M = gwgrad_partial(C1, C2, G0) # Here we want the 4D-tensor product to match calculus -> missing *0.5 ... a = gwloss_partial(C1, C2, deltaG) # correct b = 2 * np.sum(M * deltaG) # correct

Based on the pdf, I think it should be changed to the following:

M = gwgrad_partial(C1, C2, G0) # M = \mathcal{M}\circ G there is no 1/2 

old_a = gwloss_partial(C1, C2, deltaG) # a= 1/2 <M\circ deltaG, deltaG>.  there is  1/2 term,  
old_b = 2 * np.sum(M * deltaG) # b = 2 <M\circ G, delta G>,   a,b are not consistant.
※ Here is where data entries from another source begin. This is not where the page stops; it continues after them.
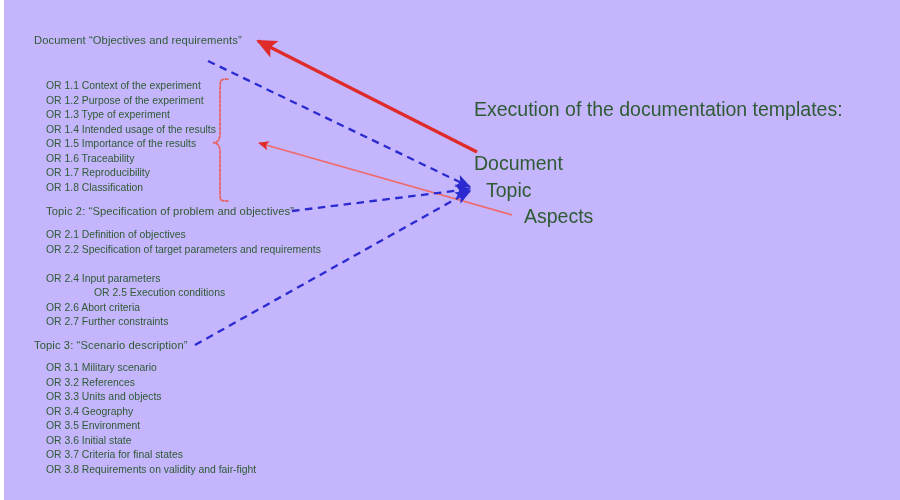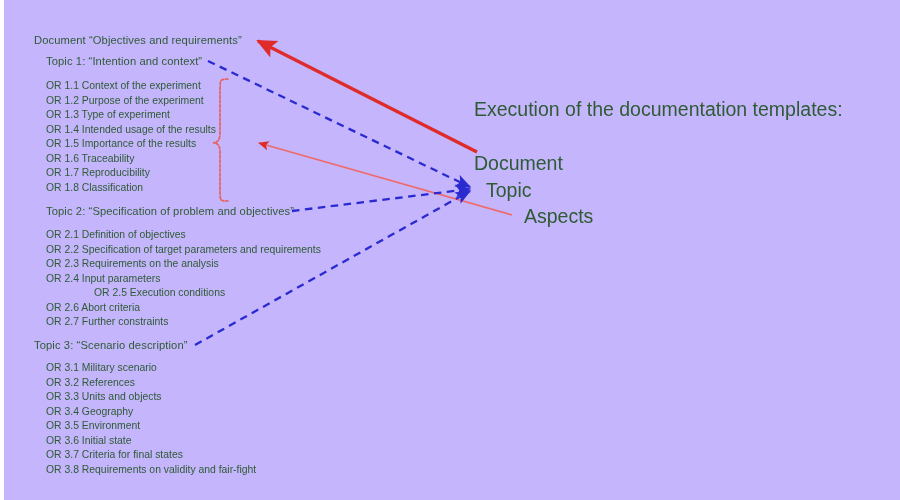--- a/index.html
+++ b/index.html
@@ -93,34 +93,32 @@
 </style>
 </head>
 <body>
 
 <div id="slide">
 
   <div class="outline">
 
     <div class="doc-title">Document “Objectives and requirements”</div>
 
-    <div class="topic" style="top:55px;">Topic 1: “Intention and context”</div>
     <div class="aspect" style="top:80px;">OR 1.1 Context of the experiment</div>
     <div class="aspect" style="top:94.5px;">OR 1.2 Purpose of the experiment</div>
     <div class="aspect" style="top:109px;">OR 1.3 Type of experiment</div>
     <div class="aspect" style="top:123.5px;">OR 1.4 Intended usage of the results</div>
     <div class="aspect" style="top:138px;">OR 1.5 Importance of the results</div>
     <div class="aspect" style="top:152.5px;">OR 1.6 Traceability</div>
     <div class="aspect" style="top:167px;text-align:right;">OR 1.7 Reproducibility</div>
     <div class="aspect" style="top:181.5px;">OR 1.8 Classification</div>
 
     <div class="topic" style="top:205px;">Topic 2: “Specification of problem and objectives”</div>
     <div class="aspect" style="top:229px;">OR 2.1 Definition of objectives</div>
     <div class="aspect" style="top:243.5px;">OR 2.2 Specification of target parameters and requirements</div>
-    <div class="aspect" style="top:258px;">OR 2.3 Requirements on the analysis</div>
     <div class="aspect" style="top:272.5px;">OR 2.4 Input parameters</div>
     <div class="aspect" style="top:287px;margin-left:48px;">OR 2.5 Execution conditions</div>
     <div class="aspect" style="top:301.5px;">OR 2.6 Abort criteria</div>
     <div class="aspect" style="top:316px;">OR 2.7 Further constraints</div>
 
     <div class="topic" style="top:339px; left:30px;">Topic 3: “Scenario description”</div>
     <div class="aspect" style="top:362px;">OR 3.1 Military scenario</div>
     <div class="aspect" style="top:376.5px;">OR 3.2 References</div>
     <div class="aspect" style="top:391px;">OR 3.3 Units and objects</div>
     <div class="aspect" style="top:405.5px;">OR 3.4 Geography</div>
# option 1. (no 1/2 term for both a and b) 
a= 2* gwloss_partial(C1, C2, deltaG) # a= <M\circ deltaG, deltaG> 
b= 2*np.sum(M * deltaG) # b=2<M\circ G, delta G>

# option 2. (apply 1/2 term for both a and b) 
a=  gwloss_partial(C1, C2, deltaG) # a= 1/2 <M\circ deltaG, deltaG> 
b= np.sum(M * deltaG) # b=<M\circ G, delta G>

Could you take a look if my understanding is correct?

Thanks, Yikun Bai

yikun-baio avatar Jun 13 '24 05:06 yikun-baio

Thank you for these details.

I think we are saying the same thing, where you leverage the fact that anyways there will be a quotient between a and b, so it does not matter to rescale one or the other. It is just preferable to code the exact formula for these coefficients instead of using tricks that we might forget ;)

CF image below:

Screenshot 2024-06-13 at 6 28 40 PM

cedricvincentcuaz avatar Jun 13 '24 16:06 cedricvincentcuaz

Hello @yikun-baio, As we are rushing for a release to support numpy >= 2.0, I implemented the modifications mentioned above and some small modifications needed for tests to pass. I will merge when tests are finished.